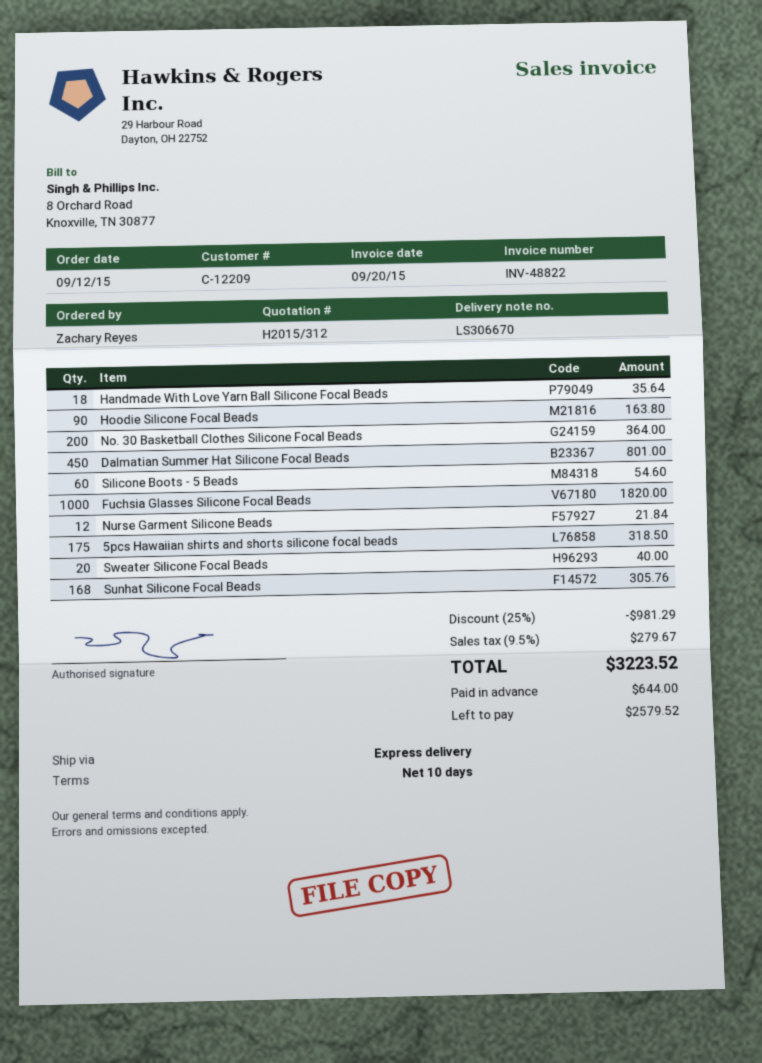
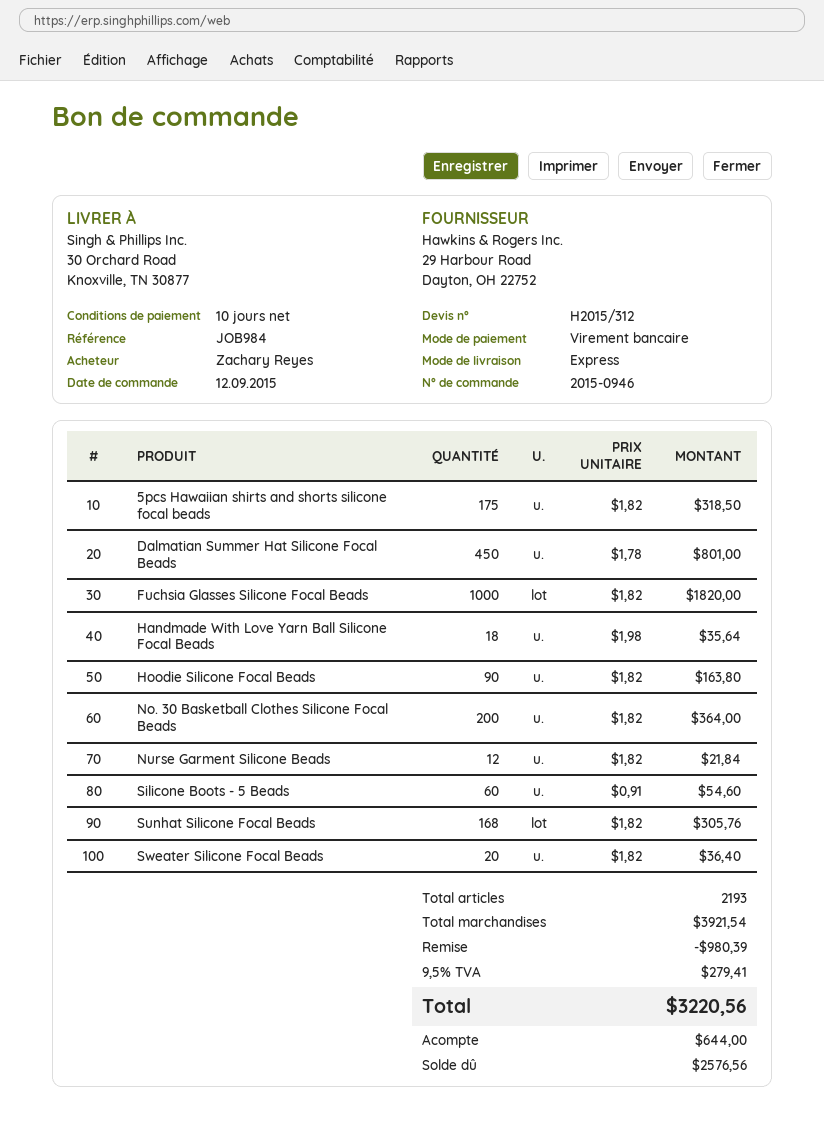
Sweater Silicone Focal Beads: 20 for 40.00 -> 20 for 36.40
discount: 981.29 -> 980.39
tax: 9.5% = 279.67 -> 9.5% = 279.41
total: 3223.52 -> 3220.56
balance: 2579.52 -> 2576.56

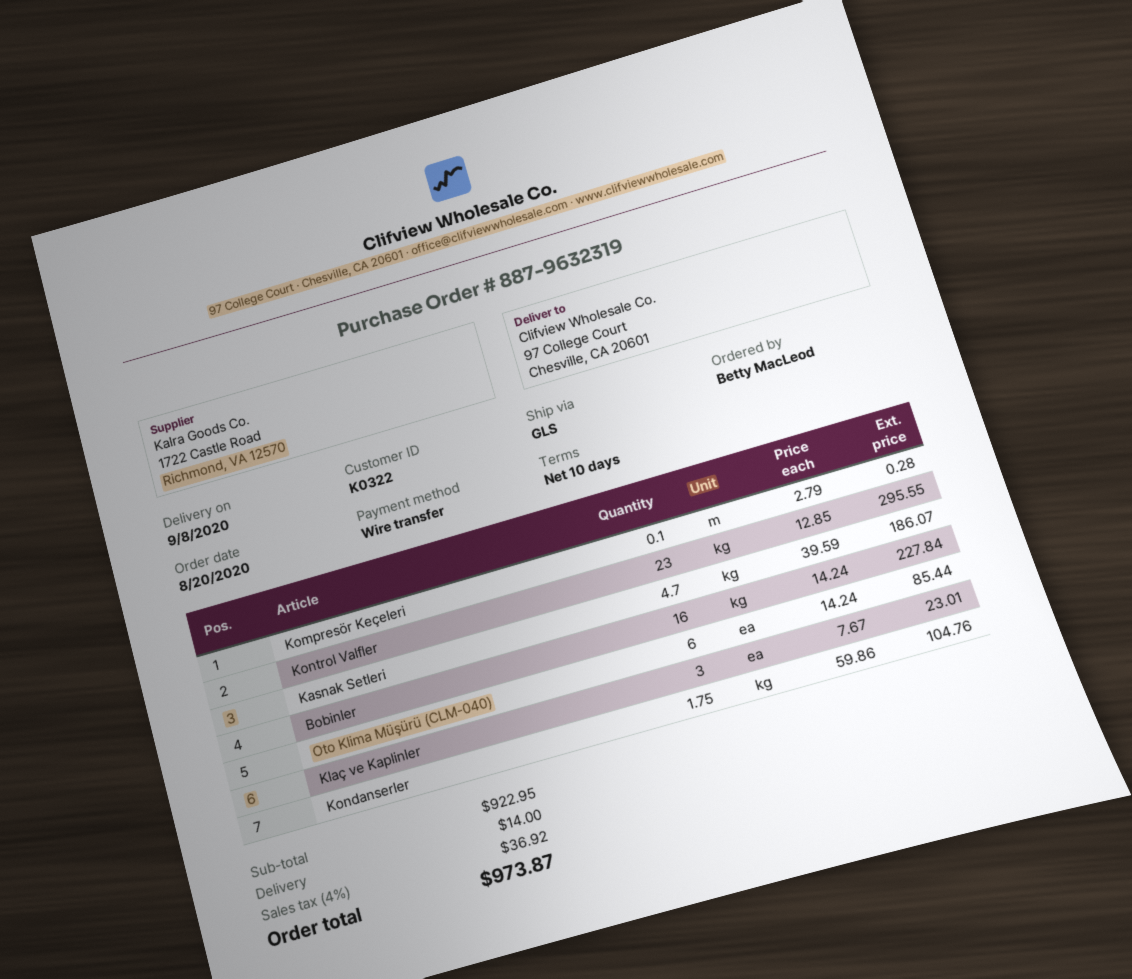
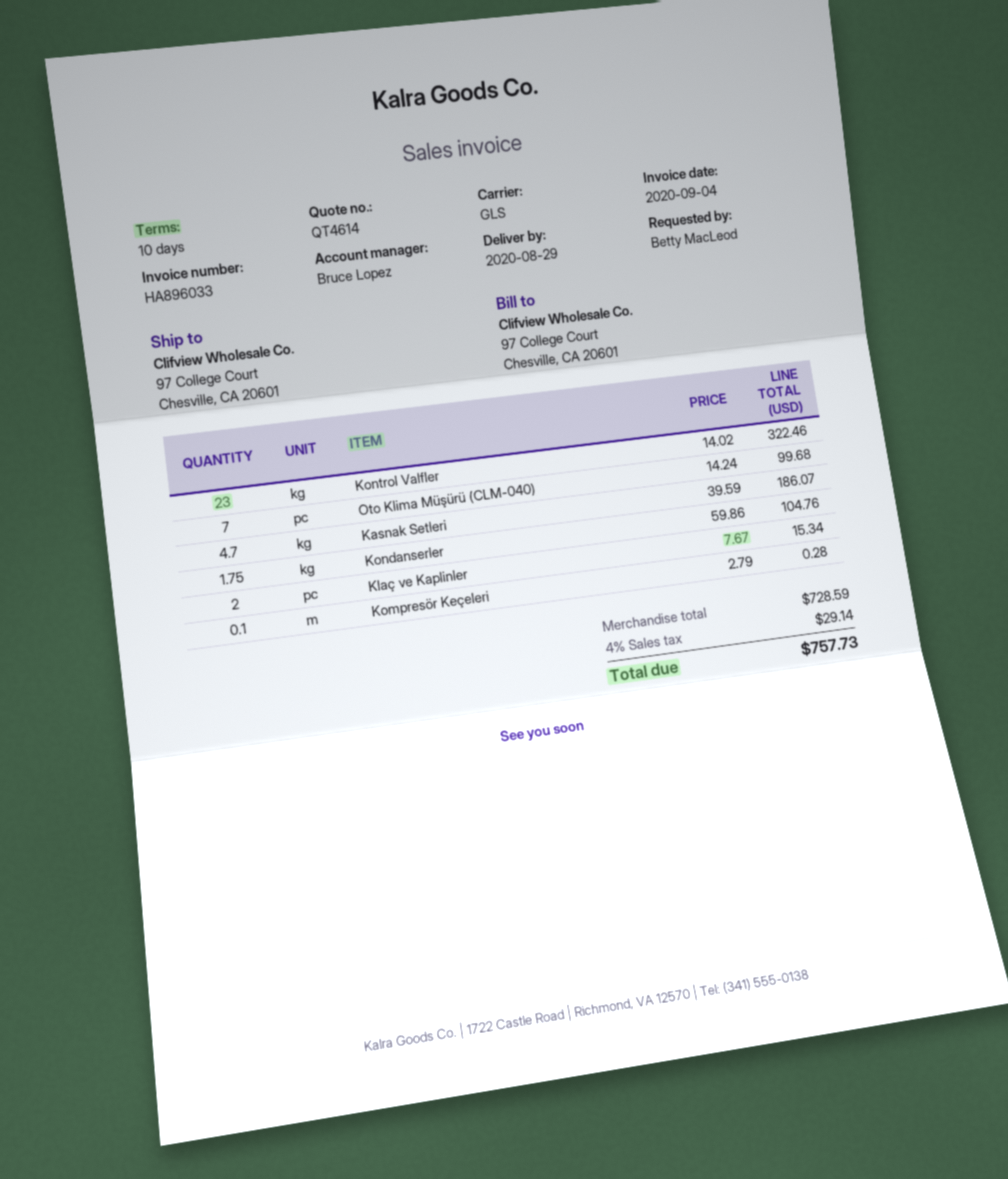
delivery date: 2020-09-08 -> 2020-08-29
Kontrol Valfler: 23 x 12.85 = 295.55 -> 23 x 14.02 = 322.46
Bobinler: 16 x 14.24 = 227.84 -> none
Oto Klima Müşürü (CLM-040): 6 x 14.24 = 85.44 -> 7 x 14.24 = 99.68
Klaç ve Kaplinler: 3 x 7.67 = 23.01 -> 2 x 7.67 = 15.34
subtotal: 922.95 -> 728.59
shipping: 14.00 -> none
tax: 4% = 36.92 -> 4% = 29.14
total: 973.87 -> 757.73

* [What you should do] Word for word, retype the lines in the entries above that run from the one with "balance: 2579.52 -> 2576.56" through the one with "subtotal: 922.95 -> 728.59". Both ends count; pictures do not.

* [Your response]
balance: 2579.52 -> 2576.56

delivery date: 2020-09-08 -> 2020-08-29
Kontrol Valfler: 23 x 12.85 = 295.55 -> 23 x 14.02 = 322.46
Bobinler: 16 x 14.24 = 227.84 -> none
Oto Klima Müşürü (CLM-040): 6 x 14.24 = 85.44 -> 7 x 14.24 = 99.68
Klaç ve Kaplinler: 3 x 7.67 = 23.01 -> 2 x 7.67 = 15.34
subtotal: 922.95 -> 728.59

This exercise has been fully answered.